Turkey (Reuters) – A Turkish court on Friday released a Kurdish lawmaker who was jailed last year for criticising Ankara’s military operation in Syria and has been on hunger strike for nearly three months.
Leyla Guven still faces trial and up to 31 years’ jail over charges of terrorism leadership and propaganda for her opposition to Turkey’s incursion into northwest Syria’s Afrin region.
The judge in the largely Kurdish city of Diyarbakir released Guven as she had already been in custody for a year.
Her health has deteriorated during a 79-day hunger strike to protest against the prison isolation of Kurdish militant leader Abdullah Ocalan, those close to her say.
“This is a bittersweet joy for us,” Guven’s daughter, Sabiha Temizkan, told Reuters, saying her mother would continue her hunger strike despite her release.
“I hope her demand will be met and her hunger strike will be finished before it does damage to her,” Temizkan said.
Guven, wearing a surgical mask, made a victory sign from inside an ambulance after her release.
She has been consuming water with sugar, salt and vitamins.
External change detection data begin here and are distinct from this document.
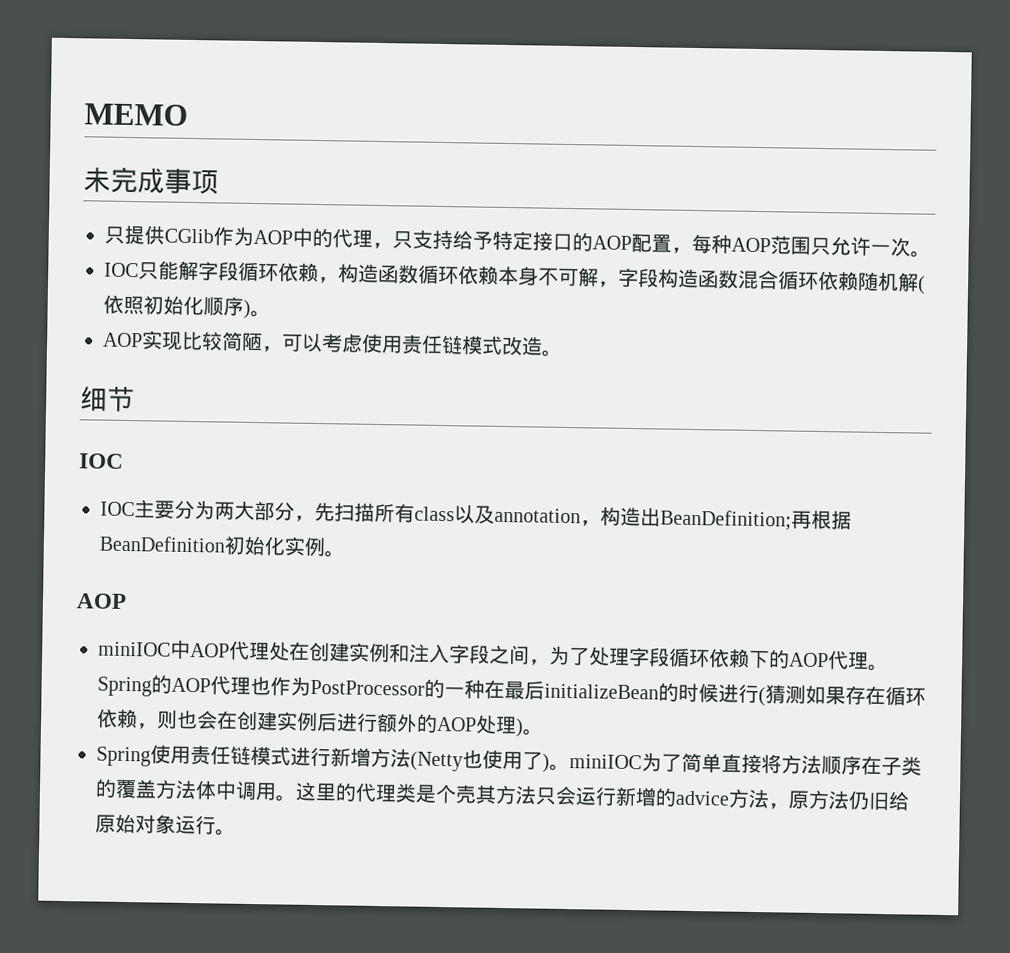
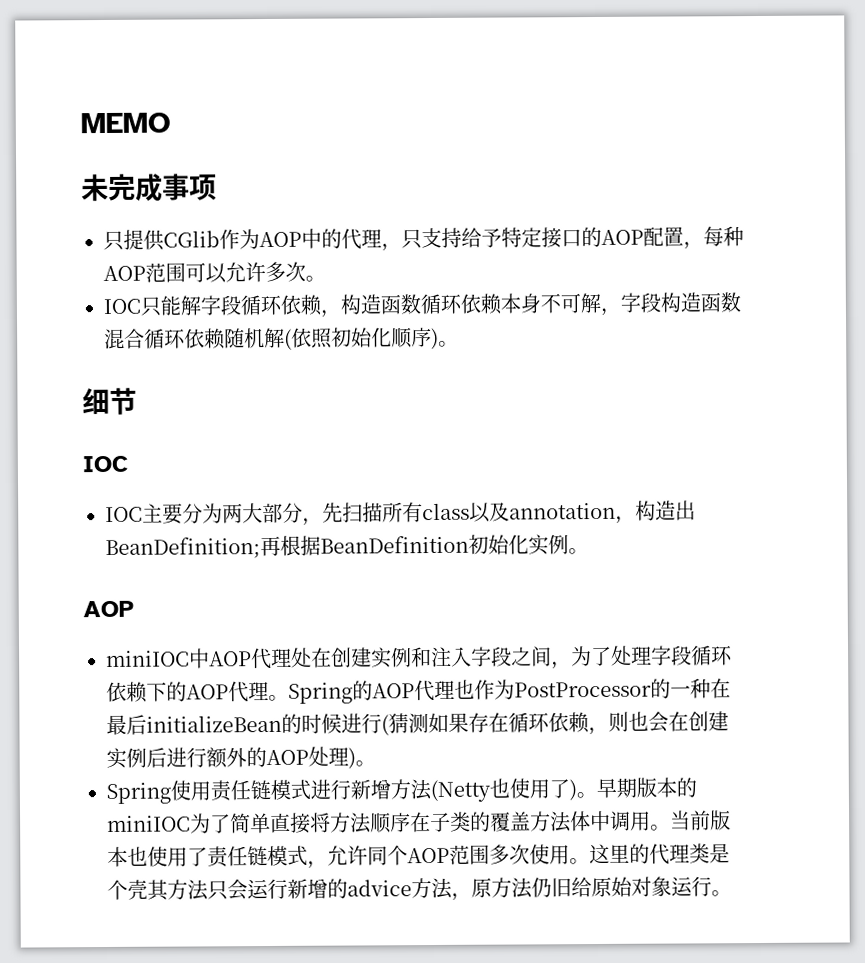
- 只提供CGlib作为AOP中的代理，只支持给予特定接口的AOP配置，每种AOP范围只允许一次。
+ 只提供CGlib作为AOP中的代理，只支持给予特定接口的AOP配置，每种AOP范围可以允许多次。
- AOP实现比较简陋，可以考虑使用责任链模式改造。
- Spring使用责任链模式进行新增方法(Netty也使用了)。miniIOC为了简单直接将方法顺序在子类的覆盖方法体中调用。
+ Spring使用责任链模式进行新增方法(Netty也使用了)。早期版本的miniIOC为了简单直接将方法顺序在子类的覆盖方法体中调用。
+ 当前版本也使用了责任链模式，允许同个AOP范围多次使用。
The pro-Kurdish Peoples’ Democratic Party (HDP), says 250 inmates and politicians have joined the hunger strike.
Guven was among some 600 people detained over social media posts and protests criticising Turkey’s operation last year into Afrin where it pushed out the U.S.-backed Kurdish YPG, viewed by Ankara as a terrorist group.
Last June, Guven was elected to parliament as a HDP member while in detention. Ten former HDP parliamentarians detained are still in prison.
Guven is also co-leader of the Democratic Society Congress (DTK), an umbrella group of civil society organisations based in Diyarbakir.
Jailed militant Ocalan is head of the Kurdistan Workers Party (PKK), which has fought an insurgency in southeast Turkey since 1984 and is designated a terrorist group by Turkey, the United States and European Union.